Within each chunk, generative modeling proceeds via flow-matching, maintaining spatial consistency, even at chunk boundaries, through boundary-sensitive multi-chunk latent aggregation. The final scene-level latent is decoded into a PBR mesh suitable for physically-based rendering and downstream editing.

Empirical Evaluation

The method is benchmarked against state-of-the-art reconstruction pipelines spanning optimization, feed-forward, and diffusion-based priors on both synthetic (3D-FRONT) and real-world (ScanNet++) indoor datasets. GenRecon demonstrates quantitatively superior results across all evaluated metrics: geometric alignment (Chamfer distance), completeness, angular normal errors, perceptual/semantic similarity (LPIPS, CLIP), and F-score within tolerance (10 cm). Notable findings include:

  • On ScanNet++, GenRecon achieves a 16% increase in geometric fidelity over strong baseline methods, with RMSE, AbsRel, and completeness scores consistently outperforming per-scene and feed-forward approaches.
  • On synthetic data, Chamfer distance and normal consistency validate faithful mesh recovery and structural accuracy, while high CLIP and LPIPS scores underscore semantic alignment. Figure 2

    Figure 2: Qualitative comparisons on ScanNet++: GenRecon reconstructions exhibit superior completeness and preserve fine-scale details relative to all baselines.

Ablation studies further demonstrate the effectiveness of the projection-based 3D conditioning, with pose-consistent chunk alignment emerging only when this pathway is utilized. Moreover, chunk generation quality scales with the number of conditioning views, yet even single-view inputs yield spatially correct and semantically plausible geometry. Figure 3

Figure 3: Ablation experiments on unseen SAGE-10k chunks: 3D conditioning enables pose-correct generation from a single view; performance improves with increased view count.

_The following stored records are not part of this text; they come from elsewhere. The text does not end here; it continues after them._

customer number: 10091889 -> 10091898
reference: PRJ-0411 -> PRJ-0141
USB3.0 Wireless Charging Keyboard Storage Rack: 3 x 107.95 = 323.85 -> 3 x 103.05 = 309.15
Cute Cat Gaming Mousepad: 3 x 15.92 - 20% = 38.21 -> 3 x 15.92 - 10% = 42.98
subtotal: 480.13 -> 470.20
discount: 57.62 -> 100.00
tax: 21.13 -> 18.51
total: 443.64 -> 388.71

Large-scale scene reconstructions validate the scalability of the chunk-based pipeline, enabling mesh recovery for extensive indoor environments. Figure 4

Figure 4: High-fidelity mesh generation for large indoor environments, visualized via top-down and detailed close-ups.

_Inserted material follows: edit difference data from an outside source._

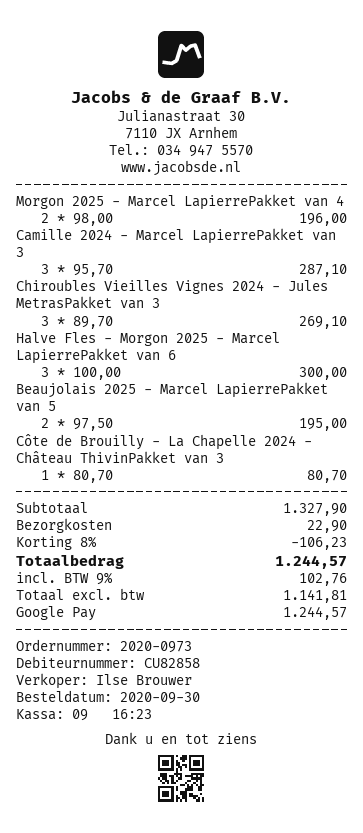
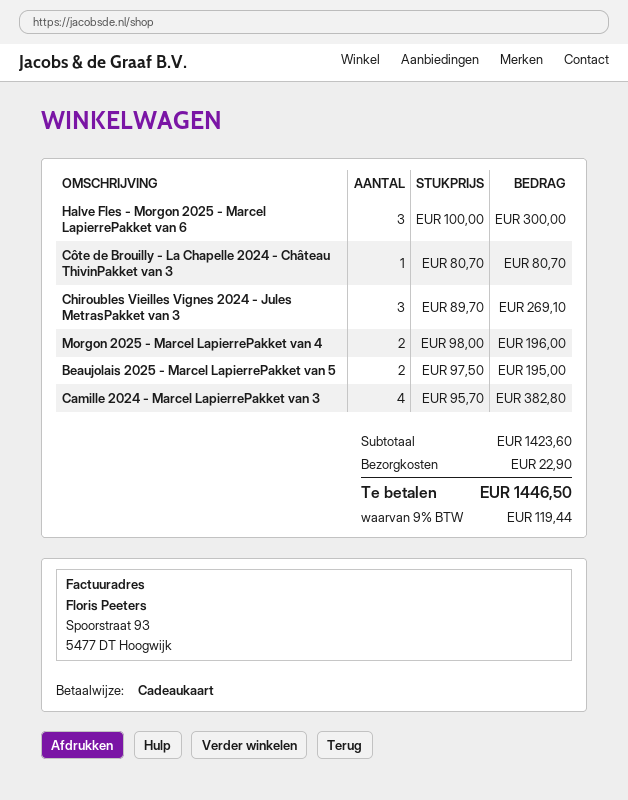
payment method: Google Pay -> gift card
Camille 2024 - Marcel LapierrePakket van 3: 3 x 95.70 = 287.10 -> 4 x 95.70 = 382.80
subtotal: 1327.90 -> 1423.60
discount: 8% = 106.23 -> none
tax: 9% = 102.76 -> 9% = 119.44
total: 1244.57 -> 1446.50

Physically-Based Texture Recovery and Relighting

Distinct from most prior feed-forward and optimization pipelines, GenRecon provides editable PBR meshes with material properties (albedo, metallic, roughness), facilitating realistic scene relighting under varying illumination and seamless integration into graphics authoring engines. Figure 5

Figure 5: PBR channel predictions (lit, albedo, metallic/roughness) for ScanNet++ reconstructions; recovered materials respond plausibly in rendering environments.

Figure 6

Figure 6: Relighting experiments: recovered scenes can be realistically illuminated under arbitrary configurations.

Limitations and Future Directions

While GenRecon sets a new benchmark for indoor scene mesh recovery, known limitations include reduced performance on non-Lambertian surfaces due to limited representation in training data and potential hallucination of geometry in weakly observed regions attributable to the strong prior. Chunk partitioning is not yet adaptive for unusually large or complex spatial extents.

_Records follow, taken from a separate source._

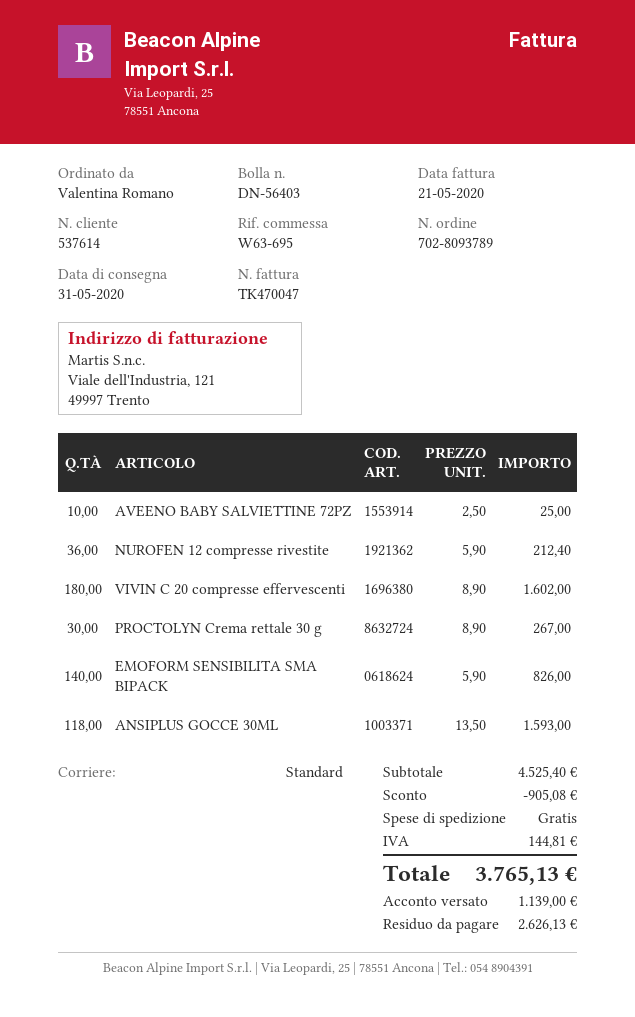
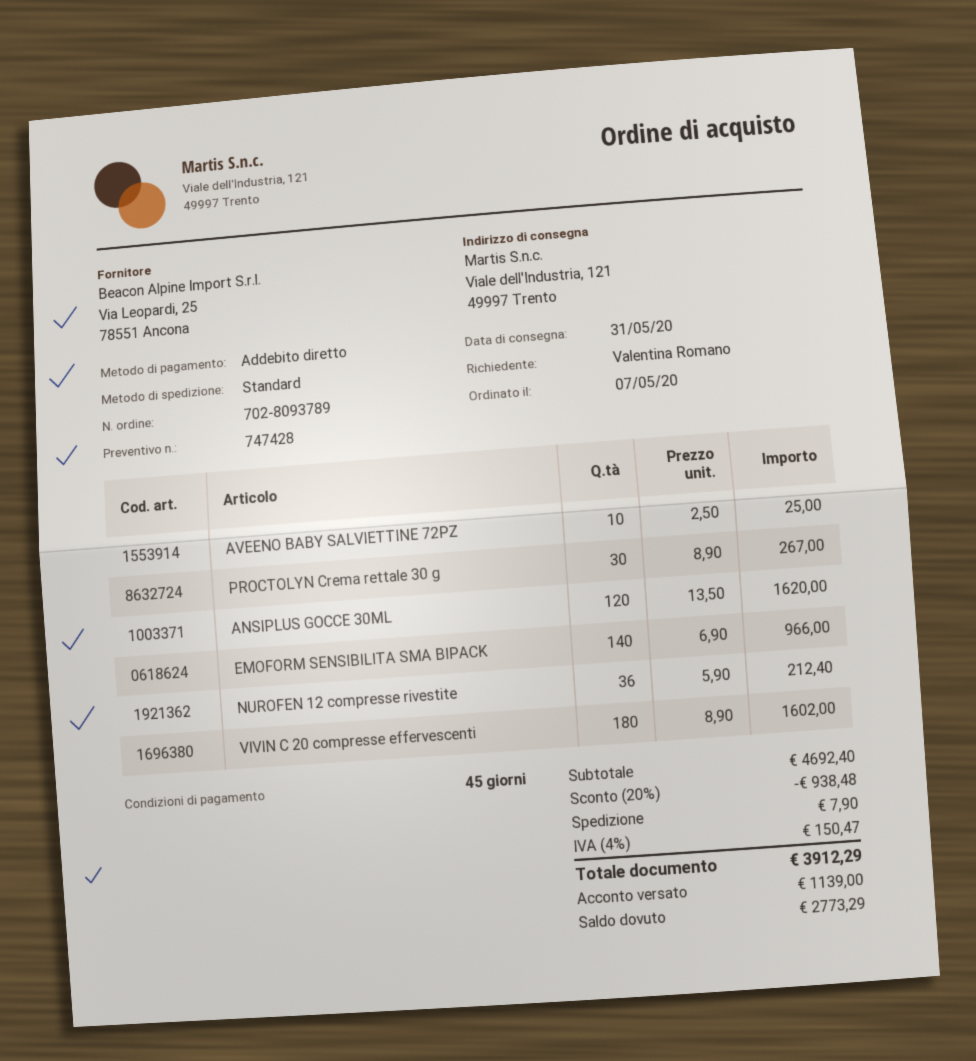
EMOFORM SENSIBILITA SMA BIPACK: 140 x 5.90 = 826.00 -> 140 x 6.90 = 966.00
ANSIPLUS GOCCE 30ML: 118 x 13.50 = 1593.00 -> 120 x 13.50 = 1620.00
subtotal: 4525.40 -> 4692.40
discount: 905.08 -> 938.48
shipping: 0.00 -> 7.90
tax: 144.81 -> 150.47
total: 3765.13 -> 3912.29
balance: 2626.13 -> 2773.29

Anticipated developments include enhancing generative prior capabilities via larger and more diverse training corpora, adaptive chunking strategies, explicit modeling for challenging materials, and extension toward open-world reconstruction. The framework lays foundational groundwork for integrating generative modeling in practical, scalable 3D asset pipelines—potentially catalyzing advances in simulation, embodied AI, and real-time content creation.

Conclusion

GenRecon effectively bridges object-level generative 3D priors with multi-view, scene-scale mesh recovery, introducing a spatially-grounded conditioning mechanism and efficient chunk-based synthesis. The achieved mesh fidelity, completeness, and PBR material recovery mark a substantial advance over existing paradigms, supporting practical relighting and editing. The approach is extensible and signals future progress toward robust, high-fidelity scene recovery solutions spanning graphics, robotics, and AI simulation.